Naqueles raros momentos em que "world music" significa algo mais do que apenas uma designação de "marketing" para impingir ao Ocidente a música do resto do mundo (ou aquela da antiga tradição do seu mundo) que ele imperialmente ignora, podem surgir álbuns como estes dois. Espontaneamente transculturais ou deliberadamente miscigenados. Amassakoul ("viajante") é a consequência musical inteiramente orgânica de um colectivo de combatentes armados tuaregues originários do Mali que — com passagem pelos campos de treino da Líbia de Kadhafi —, desde o final dos anos 70, não perderam tempo a distinguir o que era cantiga e o que era arma. Usaram ambas.



Aparentemente apaziguadas, desde 1996, as tensões políticas e sociais que estiveram na raiz da guerra civil no seu país, os Tinariwen prosseguiram a actividade como músicos de que Amassakoul é o mais recente testemunho: blues do deserto hipnóticos e circulares, recitações de quase-rap, estridentes vozes femininas guturais, guitarras entre John Lee Hooker, Ali Farka Touré e Hendrix, percussões ocultas de cabaças e darbukas, flautas, coros encantatórios. Literalmente, uma "trip" militante e alucinada pelo excesso de luz do Sahara.

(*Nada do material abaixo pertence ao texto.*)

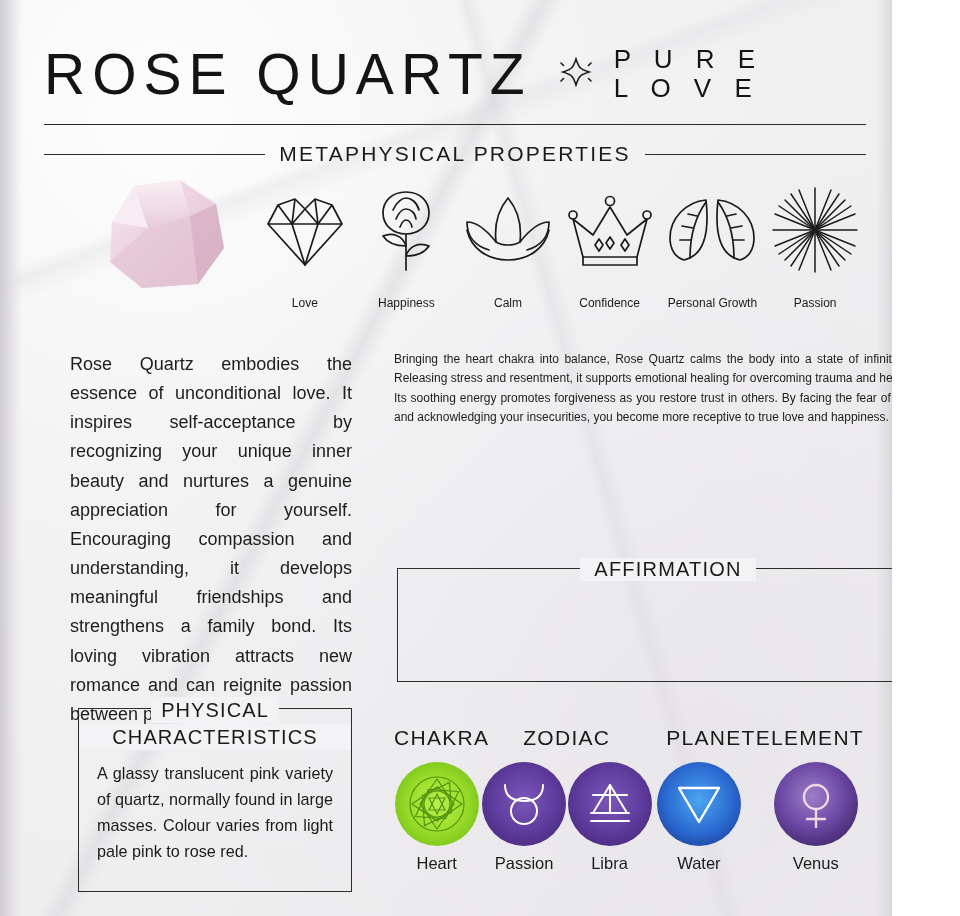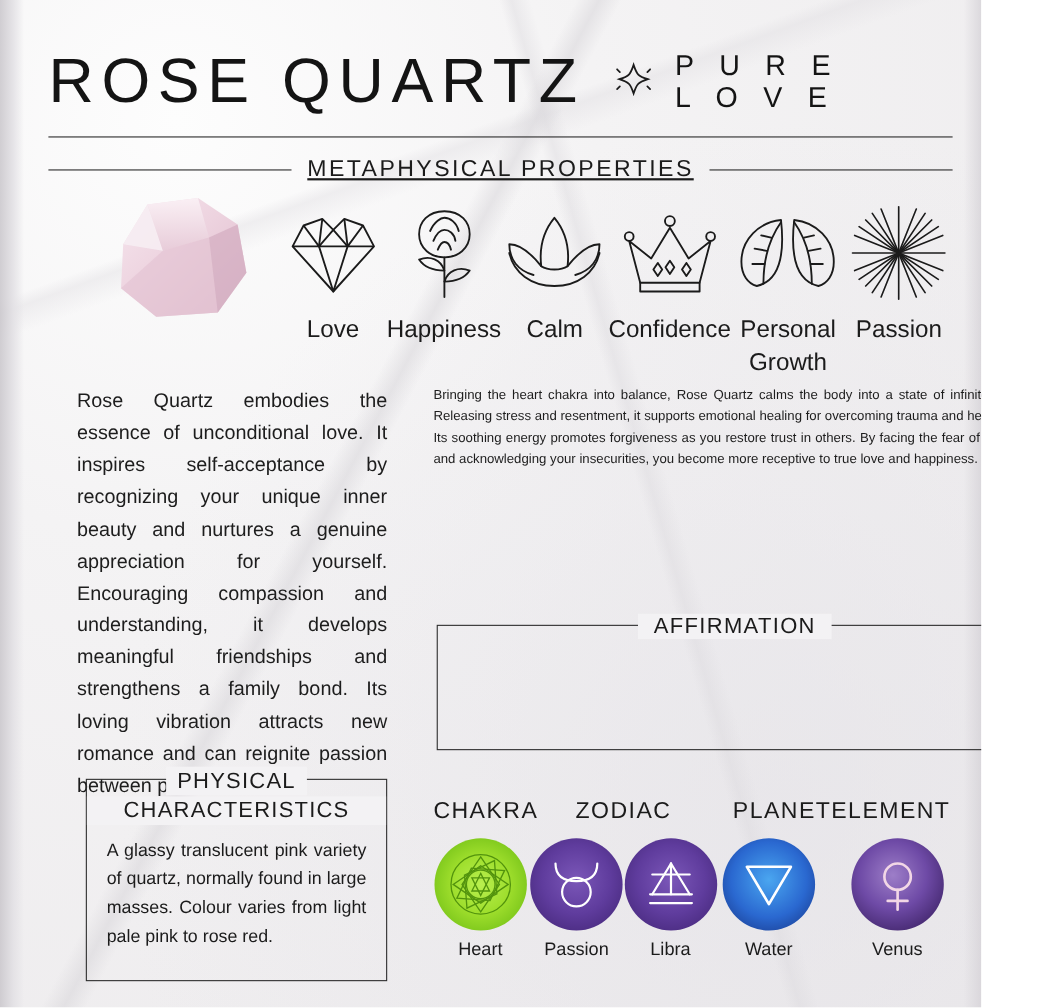--- a/index.html
+++ b/index.html
@@ -100,21 +100,20 @@
   }
   .subhead-band .line {
     flex: 1 1 auto;
     border-top: 1.3px solid #2a2a2a;
   }
   .subhead {
     font-size: 21px;
     letter-spacing: 2.2px;
     white-space: nowrap;
     color: #1b1b1b;
-    text-decoration: underline;
   }
 
   
   .stone {
     position: absolute;
     left: 68px;
     top: 176px;
     width: 142px;
     height: 118px;
   }
@@ -133,24 +132,24 @@
     width: 128px;
     text-align: center;
   }
   .icon-cell .glyph {
     height: 108px;
     display: flex;
     align-items: center;
     justify-content: center;
   }
   .icon-cell .cap {
-    font-size: 22px;
+    font-size: 12px;
     color: #1b1b1b;
     line-height: 1.35;
-    margin-top: 0;
+    margin-top: 11px;
   }
 
   
   .col-left {
     position: absolute;
     left: 44px;
     top: 350px;
     width: 282px;
     font-size: 18px;
     line-height: 1.62;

Pruna, por outro lado, procura voluntariamente o contacto de idiomas musicais geográfica e culturalmente longínquos: o "gwerz" bretão e o mosaico de géneros romeno/balcânico/turcos da zona de Banat, na Roménia (a região europeia que conta o mais elevado número de minorias étnicas). Erik Marchand — veterano do canto tradicional bretão cuja discografia já inclui experiências idênticas com o Taraf de Caransèbes —, acompanhado por dezena e meia de músicos romenos, moldavos, sérvios, trácios e franceses, descobre o sentido último da configuração do puzzle (lançando até, às tantas, sobre a mesa, dois temas de... Carlos Paredes) e, por entre coreografias de puro virtuosismo, invocações poéticas e estonteantes nós-cegos de melodia, harmonia e ritmo, avista um outro ângulo daquela paisagem que é habitualmente cenário vivo dos delírios de Kusturica. (2004)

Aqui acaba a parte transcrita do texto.